Er zijn tientallen van dergelijke depots in Europa, zowel in het voormalige Warschau Pact-gebied als in de NAVO-lidstaten. Er was echter een verschil tussen die in het Westen en het Oosten. De NAVO flexible response-doctrine hield in dat de kernwapens in een oorlog zo snel mogelijk naar het slagveld werden vervoerd. De depots waren dan ook grotendeels bovengronds. De Warschau Pact-doctrine hield in dat de kernwapens aan het begin van een oorlog werden achtergehouden. Dat was de verklaring voor de zwaarbewaakte kelderconstructie in de bossen. De bedoeling was om de kernkoppen te bewaken tegen overvallen door NAVO-troepen en te beschermen tegen luchtaanvallen, totdat het moment daar was om ze te gebruiken.

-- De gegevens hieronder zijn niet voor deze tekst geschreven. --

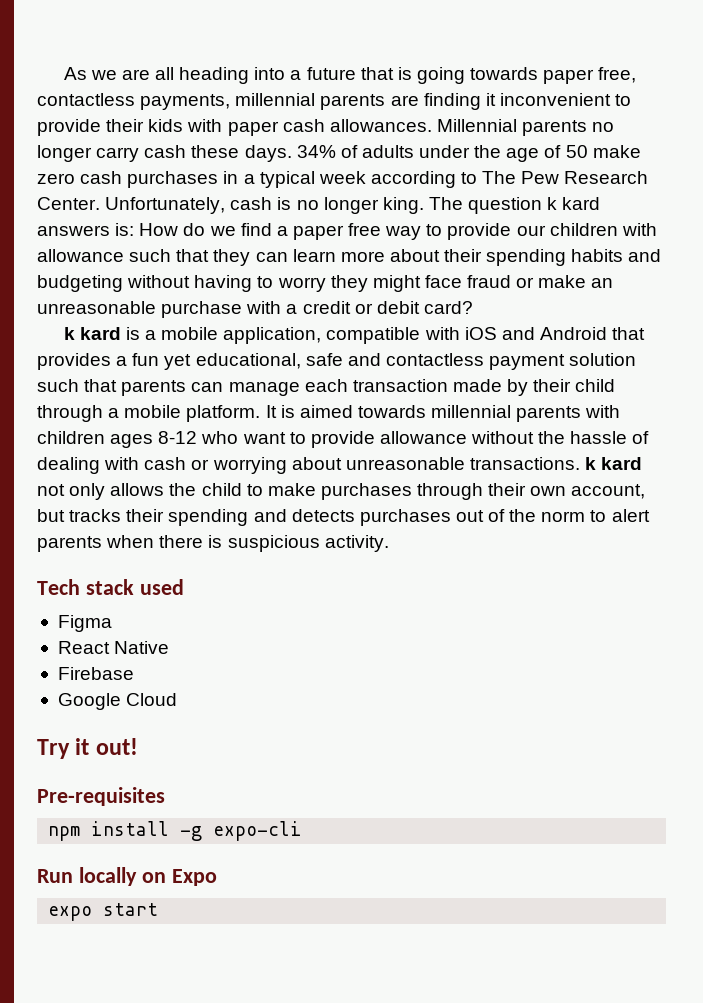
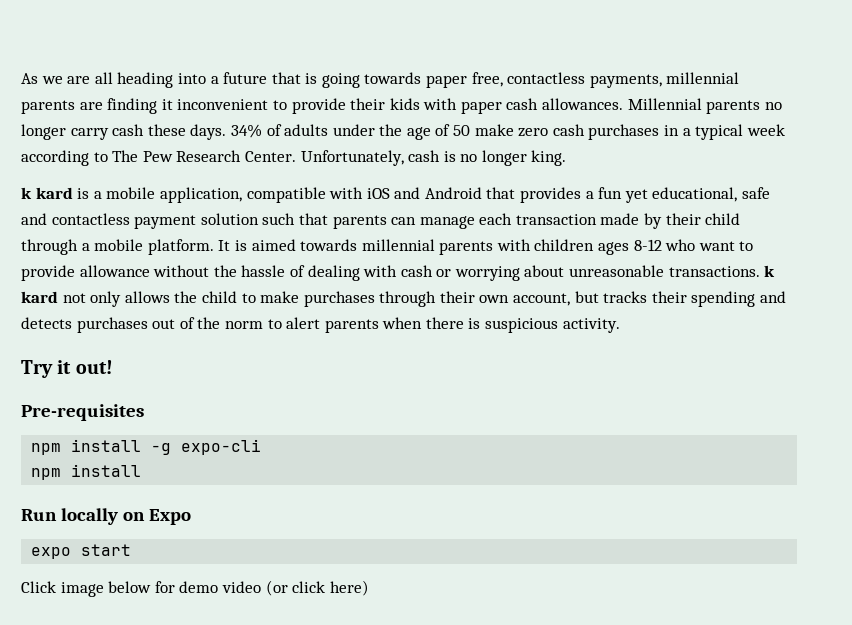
[428,197,601,214] [37,223,657,240] [37,249,662,266] [37,275,614,292] [37,301,473,318] The question k kard answers is: How do we find a paper free way to provide our children with allowance such that they can learn more about their spending habits and budgeting without having to worry they might face fraud or make an unreasonable purchase with a credit or debit card? -> (567, 158) none
[37,579,184,595] [57,615,112,632] [57,641,170,654] [57,667,134,680] [57,693,178,710] // Tech stack used // Figma // React Native // Firebase // Google Cloud -> (620, 325) none
(303, 831) none -> [31,464,142,480] // npm install
(159, 909) none -> [21,580,369,597] // Click image below for demo video (or click here)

Dat hield in: de opslagkelder uitrollen de centrale hal in, omhoog takelen, de sluizen door naar het laadplatform en wegrijden per vrachtwagen naar de plek waar de kop werd samengevoegd met het draagsysteem, de raket.
Ook met brand was rekening gehouden. Een omvangrijk luchtbuizenstelsel maakte het mogelijk om de ruimtes vol te spuiten met een inert gas. Een ander systeem zorgde voor onderdruk in de bunker, zodat eventuele radioactieve stoffen binnen zouden blijven. De drukmeters voor dit systeem waren nog steeds bevestigd aan de muren van de centrale kelder. Naast de drukmeters hing een merkwaardige installatie: een doodnormale alarmknop, in te drukken in geval van brand door het glas stuk te slaan. Het personeel moest daarna blijven wachten totdat de brandweer uit het naburige dorp kwam. Voor onze groep bezoekers was dit een bron van groot vermaak. Wie zou er in hemelsnaam bij een brand braaf de wacht blijven houden in de buurt van genoeg explosieven om alles binnen een straal van dertig kilometer totaal te verwoesten?